Task brief: Transcribe every record that appears below, exactly and in full.
■ ■ ■ ■
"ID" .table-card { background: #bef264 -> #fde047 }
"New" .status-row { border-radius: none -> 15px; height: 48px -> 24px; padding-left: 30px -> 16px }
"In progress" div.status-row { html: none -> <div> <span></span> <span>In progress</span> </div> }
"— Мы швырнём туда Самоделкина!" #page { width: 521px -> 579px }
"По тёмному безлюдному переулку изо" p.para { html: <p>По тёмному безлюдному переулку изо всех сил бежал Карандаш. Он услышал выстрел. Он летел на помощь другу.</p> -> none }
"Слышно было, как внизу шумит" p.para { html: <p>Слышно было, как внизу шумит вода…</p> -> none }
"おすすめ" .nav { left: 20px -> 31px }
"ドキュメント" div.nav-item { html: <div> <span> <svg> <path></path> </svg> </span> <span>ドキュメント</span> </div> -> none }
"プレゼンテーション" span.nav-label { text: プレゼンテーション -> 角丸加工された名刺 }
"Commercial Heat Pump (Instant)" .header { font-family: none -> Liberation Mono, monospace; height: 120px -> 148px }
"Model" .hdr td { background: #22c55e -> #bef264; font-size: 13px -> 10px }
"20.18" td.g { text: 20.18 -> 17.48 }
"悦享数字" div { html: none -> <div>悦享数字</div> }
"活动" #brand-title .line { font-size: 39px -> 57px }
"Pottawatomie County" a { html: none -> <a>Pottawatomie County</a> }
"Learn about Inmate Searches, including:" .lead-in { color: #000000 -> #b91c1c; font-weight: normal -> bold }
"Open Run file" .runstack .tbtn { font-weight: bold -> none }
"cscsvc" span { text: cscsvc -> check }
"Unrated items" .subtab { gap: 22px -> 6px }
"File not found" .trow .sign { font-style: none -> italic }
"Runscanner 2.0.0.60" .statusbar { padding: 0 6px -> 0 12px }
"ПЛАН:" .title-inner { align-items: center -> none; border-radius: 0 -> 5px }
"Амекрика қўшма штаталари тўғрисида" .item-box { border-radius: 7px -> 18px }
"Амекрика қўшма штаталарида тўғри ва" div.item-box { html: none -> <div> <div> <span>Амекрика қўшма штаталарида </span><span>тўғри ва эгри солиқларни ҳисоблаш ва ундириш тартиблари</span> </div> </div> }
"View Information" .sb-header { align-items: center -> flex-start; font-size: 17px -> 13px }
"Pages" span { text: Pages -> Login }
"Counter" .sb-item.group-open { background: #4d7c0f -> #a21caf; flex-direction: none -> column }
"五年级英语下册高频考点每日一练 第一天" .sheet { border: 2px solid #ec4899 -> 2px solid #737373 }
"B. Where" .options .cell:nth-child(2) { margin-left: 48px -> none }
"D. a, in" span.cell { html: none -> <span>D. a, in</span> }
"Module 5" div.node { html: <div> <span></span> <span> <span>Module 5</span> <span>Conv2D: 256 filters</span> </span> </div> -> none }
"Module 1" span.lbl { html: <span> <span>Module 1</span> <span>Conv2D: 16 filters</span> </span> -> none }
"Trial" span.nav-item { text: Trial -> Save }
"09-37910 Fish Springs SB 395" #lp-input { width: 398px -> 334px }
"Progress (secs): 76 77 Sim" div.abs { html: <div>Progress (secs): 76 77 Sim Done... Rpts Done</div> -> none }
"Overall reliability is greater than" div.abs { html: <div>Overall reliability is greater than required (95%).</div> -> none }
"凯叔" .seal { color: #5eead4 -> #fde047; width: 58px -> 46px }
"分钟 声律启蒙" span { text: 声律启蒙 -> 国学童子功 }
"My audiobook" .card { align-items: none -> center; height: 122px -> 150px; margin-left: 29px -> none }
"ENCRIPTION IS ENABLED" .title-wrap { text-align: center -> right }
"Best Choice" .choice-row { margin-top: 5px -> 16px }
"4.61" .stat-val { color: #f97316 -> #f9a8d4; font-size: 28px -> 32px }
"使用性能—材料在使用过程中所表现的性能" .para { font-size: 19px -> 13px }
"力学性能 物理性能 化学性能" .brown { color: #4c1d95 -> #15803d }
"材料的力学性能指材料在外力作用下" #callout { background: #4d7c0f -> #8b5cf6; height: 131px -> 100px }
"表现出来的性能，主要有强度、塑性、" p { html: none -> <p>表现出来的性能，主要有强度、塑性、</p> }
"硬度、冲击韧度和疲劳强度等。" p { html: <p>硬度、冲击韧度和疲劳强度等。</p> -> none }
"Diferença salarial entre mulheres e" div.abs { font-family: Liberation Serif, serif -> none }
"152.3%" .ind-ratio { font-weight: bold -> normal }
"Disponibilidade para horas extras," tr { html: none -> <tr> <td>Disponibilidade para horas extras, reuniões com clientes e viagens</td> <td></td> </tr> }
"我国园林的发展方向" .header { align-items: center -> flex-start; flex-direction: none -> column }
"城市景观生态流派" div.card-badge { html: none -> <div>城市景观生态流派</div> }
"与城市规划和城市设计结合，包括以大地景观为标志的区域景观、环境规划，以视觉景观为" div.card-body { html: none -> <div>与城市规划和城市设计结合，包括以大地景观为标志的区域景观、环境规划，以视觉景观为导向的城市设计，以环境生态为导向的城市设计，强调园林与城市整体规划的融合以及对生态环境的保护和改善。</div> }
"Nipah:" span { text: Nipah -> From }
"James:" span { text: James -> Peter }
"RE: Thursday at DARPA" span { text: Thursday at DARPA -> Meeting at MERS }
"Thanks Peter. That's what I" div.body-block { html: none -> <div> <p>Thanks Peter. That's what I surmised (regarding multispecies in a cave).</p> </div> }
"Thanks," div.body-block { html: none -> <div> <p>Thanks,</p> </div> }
■ ■ ■ ■
Task output:
"ID" .table-card { background: #bef264 -> #fde047 }
"New" .status-row { border-radius: none -> 15px; height: 48px -> 24px; padding-left: 30px -> 16px }
"In progress" div.status-row { html: none -> <div> <span></span> <span>In progress</span> </div> }
"— Мы швырнём туда Самоделкина!" #page { width: 521px -> 579px }
"По тёмному безлюдному переулку изо" p.para { html: <p>По тёмному безлюдному переулку изо всех сил бежал Карандаш. Он услышал выстрел. Он летел на помощь другу.</p> -> none }
"Слышно было, как внизу шумит" p.para { html: <p>Слышно было, как внизу шумит вода…</p> -> none }
"おすすめ" .nav { left: 20px -> 31px }
"ドキュメント" div.nav-item { html: <div> <span> <svg> <path></path> </svg> </span> <span>ドキュメント</span> </div> -> none }
"プレゼンテーション" span.nav-label { text: プレゼンテーション -> 角丸加工された名刺 }
"Commercial Heat Pump (Instant)" .header { font-family: none -> Liberation Mono, monospace; height: 120px -> 148px }
"Model" .hdr td { background: #22c55e -> #bef264; font-size: 13px -> 10px }
"20.18" td.g { text: 20.18 -> 17.48 }
"悦享数字" div { html: none -> <div>悦享数字</div> }
"活动" #brand-title .line { font-size: 39px -> 57px }
"Pottawatomie County" a { html: none -> <a>Pottawatomie County</a> }
"Learn about Inmate Searches, including:" .lead-in { color: #000000 -> #b91c1c; font-weight: normal -> bold }
"Open Run file" .runstack .tbtn { font-weight: bold -> none }
"cscsvc" span { text: cscsvc -> check }
"Unrated items" .subtab { gap: 22px -> 6px }
"File not found" .trow .sign { font-style: none -> italic }
"Runscanner 2.0.0.60" .statusbar { padding: 0 6px -> 0 12px }
"ПЛАН:" .title-inner { align-items: center -> none; border-radius: 0 -> 5px }
"Амекрика қўшма штаталари тўғрисида" .item-box { border-radius: 7px -> 18px }
"Амекрика қўшма штаталарида тўғри ва" div.item-box { html: none -> <div> <div> <span>Амекрика қўшма штаталарида </span><span>тўғри ва эгри солиқларни ҳисоблаш ва ундириш тартиблари</span> </div> </div> }
"View Information" .sb-header { align-items: center -> flex-start; font-size: 17px -> 13px }
"Pages" span { text: Pages -> Login }
"Counter" .sb-item.group-open { background: #4d7c0f -> #a21caf; flex-direction: none -> column }
"五年级英语下册高频考点每日一练 第一天" .sheet { border: 2px solid #ec4899 -> 2px solid #737373 }
"B. Where" .options .cell:nth-child(2) { margin-left: 48px -> none }
"D. a, in" span.cell { html: none -> <span>D. a, in</span> }
"Module 5" div.node { html: <div> <span></span> <span> <span>Module 5</span> <span>Conv2D: 256 filters</span> </span> </div> -> none }
"Module 1" span.lbl { html: <span> <span>Module 1</span> <span>Conv2D: 16 filters</span> </span> -> none }
"Trial" span.nav-item { text: Trial -> Save }
"09-37910 Fish Springs SB 395" #lp-input { width: 398px -> 334px }
"Progress (secs): 76 77 Sim" div.abs { html: <div>Progress (secs): 76 77 Sim Done... Rpts Done</div> -> none }
"Overall reliability is greater than" div.abs { html: <div>Overall reliability is greater than required (95%).</div> -> none }
"凯叔" .seal { color: #5eead4 -> #fde047; width: 58px -> 46px }
"分钟 声律启蒙" span { text: 声律启蒙 -> 国学童子功 }
"My audiobook" .card { align-items: none -> center; height: 122px -> 150px; margin-left: 29px -> none }
"ENCRIPTION IS ENABLED" .title-wrap { text-align: center -> right }
"Best Choice" .choice-row { margin-top: 5px -> 16px }
"4.61" .stat-val { color: #f97316 -> #f9a8d4; font-size: 28px -> 32px }
"使用性能—材料在使用过程中所表现的性能" .para { font-size: 19px -> 13px }
"力学性能 物理性能 化学性能" .brown { color: #4c1d95 -> #15803d }
"材料的力学性能指材料在外力作用下" #callout { background: #4d7c0f -> #8b5cf6; height: 131px -> 100px }
"表现出来的性能，主要有强度、塑性、" p { html: none -> <p>表现出来的性能，主要有强度、塑性、</p> }
"硬度、冲击韧度和疲劳强度等。" p { html: <p>硬度、冲击韧度和疲劳强度等。</p> -> none }
"Diferença salarial entre mulheres e" div.abs { font-family: Liberation Serif, serif -> none }
"152.3%" .ind-ratio { font-weight: bold -> normal }
"Disponibilidade para horas extras," tr { html: none -> <tr> <td>Disponibilidade para horas extras, reuniões com clientes e viagens</td> <td></td> </tr> }
"我国园林的发展方向" .header { align-items: center -> flex-start; flex-direction: none -> column }
"城市景观生态流派" div.card-badge { html: none -> <div>城市景观生态流派</div> }
"与城市规划和城市设计结合，包括以大地景观为标志的区域景观、环境规划，以视觉景观为" div.card-body { html: none -> <div>与城市规划和城市设计结合，包括以大地景观为标志的区域景观、环境规划，以视觉景观为导向的城市设计，以环境生态为导向的城市设计，强调园林与城市整体规划的融合以及对生态环境的保护和改善。</div> }
"Nipah:" span { text: Nipah -> From }
"James:" span { text: James -> Peter }
"RE: Thursday at DARPA" span { text: Thursday at DARPA -> Meeting at MERS }
"Thanks Peter. That's what I" div.body-block { html: none -> <div> <p>Thanks Peter. That's what I surmised (regarding multispecies in a cave).</p> </div> }
"Thanks," div.body-block { html: none -> <div> <p>Thanks,</p> </div> }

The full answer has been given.